Hepatic pedicle-first approach for laparoscopic anatomical hepatectomy for the central segments: 19 cases report
10.3760/cma.j.cn113884-20230225-00052
- VernacularTitle:肝蒂优先路径腹腔镜解剖性中央肝段切除19例报道
- Author:
Jiye CHEN
1
;
Tao YANG
;
Ming SU
;
Jun HAN
;
Shouwang CAI
Author Information
1. 解放军总医院第一医学中心肝胆胰外科医学部,100853 北京
- Keywords:
Carcinoma, hepatocellular;
Laparoscopy;
Hepatic segment;
Anatomical hepatectomy
- From:
Chinese Journal of Hepatobiliary Surgery
2023;29(5):324-327
- CountryChina
- Language:Chinese
-
Abstract:
Objective:To assess the safety and feasibility of hepatic pedicle-first approach laparoscopic anatomical hepatectomy for central segments.Methods:The clinical data of 19 patients with hepatocellular carcinoma who underwent hepatic pedicle-first approach laparoscopic anatomical hepatectomy for the central segments in the Faculty of Hepato-Pancreato-Biliary Surgery, Chinese PLA General Hospital from September 2020 to January 2023 were retrospectively analyzed. In this procedure, hepatic pedicles of the central segments were divided first to delineate the ischemic demarcation and guide the liver parenchymal transection.
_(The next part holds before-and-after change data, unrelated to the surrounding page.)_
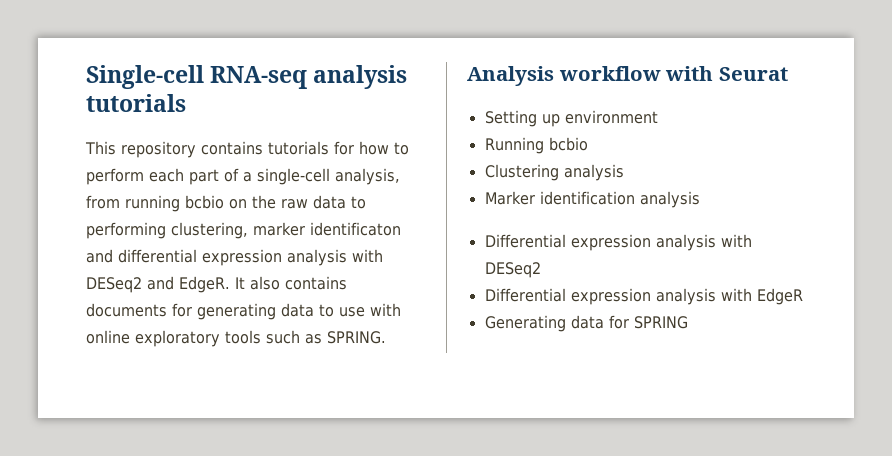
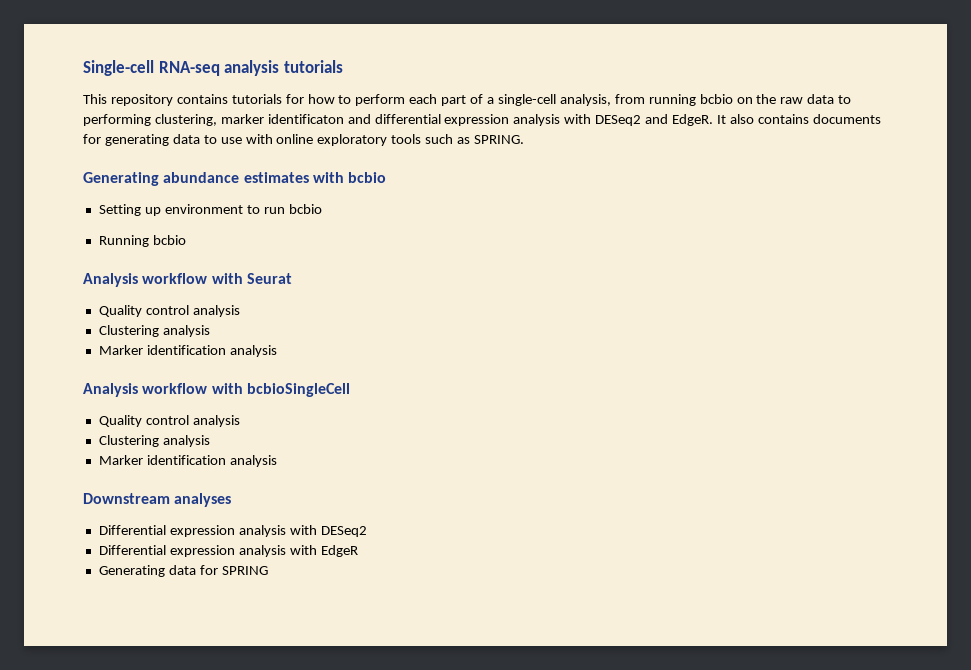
+ Generating abundance estimates with bcbio
+ Setting up environment to run bcbio
+ Running bcbio
  Analysis workflow with Seurat
- Setting up environment
- Running bcbio
+ Quality control analysis
  Clustering analysis
  Marker identification analysis
+ Analysis workflow with bcbioSingleCell
+ Quality control analysis
+ Clustering analysis
+ Marker identification analysis
+ Downstream analyses

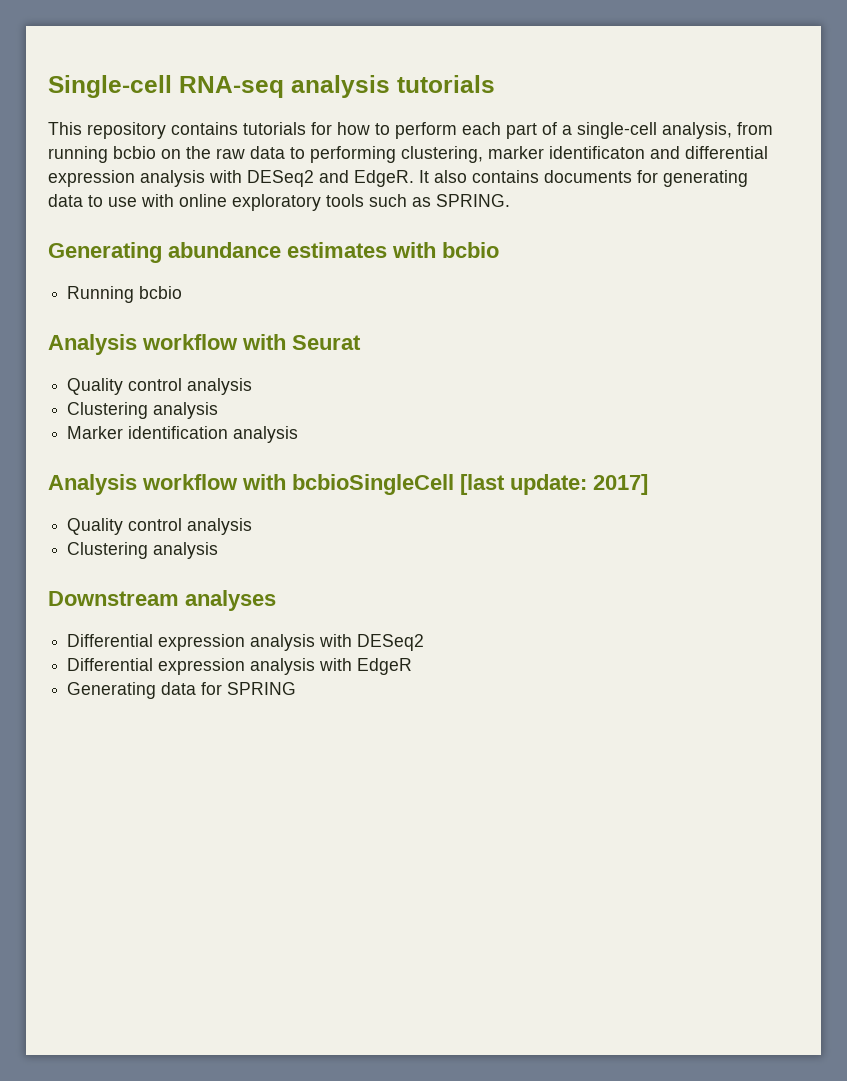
- Setting up environment to run bcbio
- Analysis workflow with bcbioSingleCell
+ Analysis workflow with bcbioSingleCell [last update: 2017]
  Quality control analysis
  Clustering analysis
- Marker identification analysis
The methods of operation, operation time, intraoperative blood loss, postoperative complications and hospital-stay were analyzed.Results:Hepatic pedicle-first approach laparoscopic anatomical hepatectomy for the central segments was successfully performed in all patients, including 5 cases of segment Ⅳ, 2 cases of segment Ⅳ+ Ⅷ, 3 cases of segment Ⅳ+ ventral segment Ⅷ, 3 cases of segment Ⅳa+ Ⅴ+ Ⅷ and 6 cases of segment Ⅴ+ Ⅷ. The mean operation time, intraoperative blood loss and postoperative hospital stay was (253.1±86.1) min, [ M( Q1, Q3)] 100.0(100.0, 250.0) ml, and (5.1±1.2) d respectively. There was no intraoperative blood transfusion and postoperative complications. Conclusion:Hepatic pedicle-first approach can help delineate the segemental demarcation in laparoscopic anatomical hepatectomy for the central segments, which is technically feasible and worth more practice.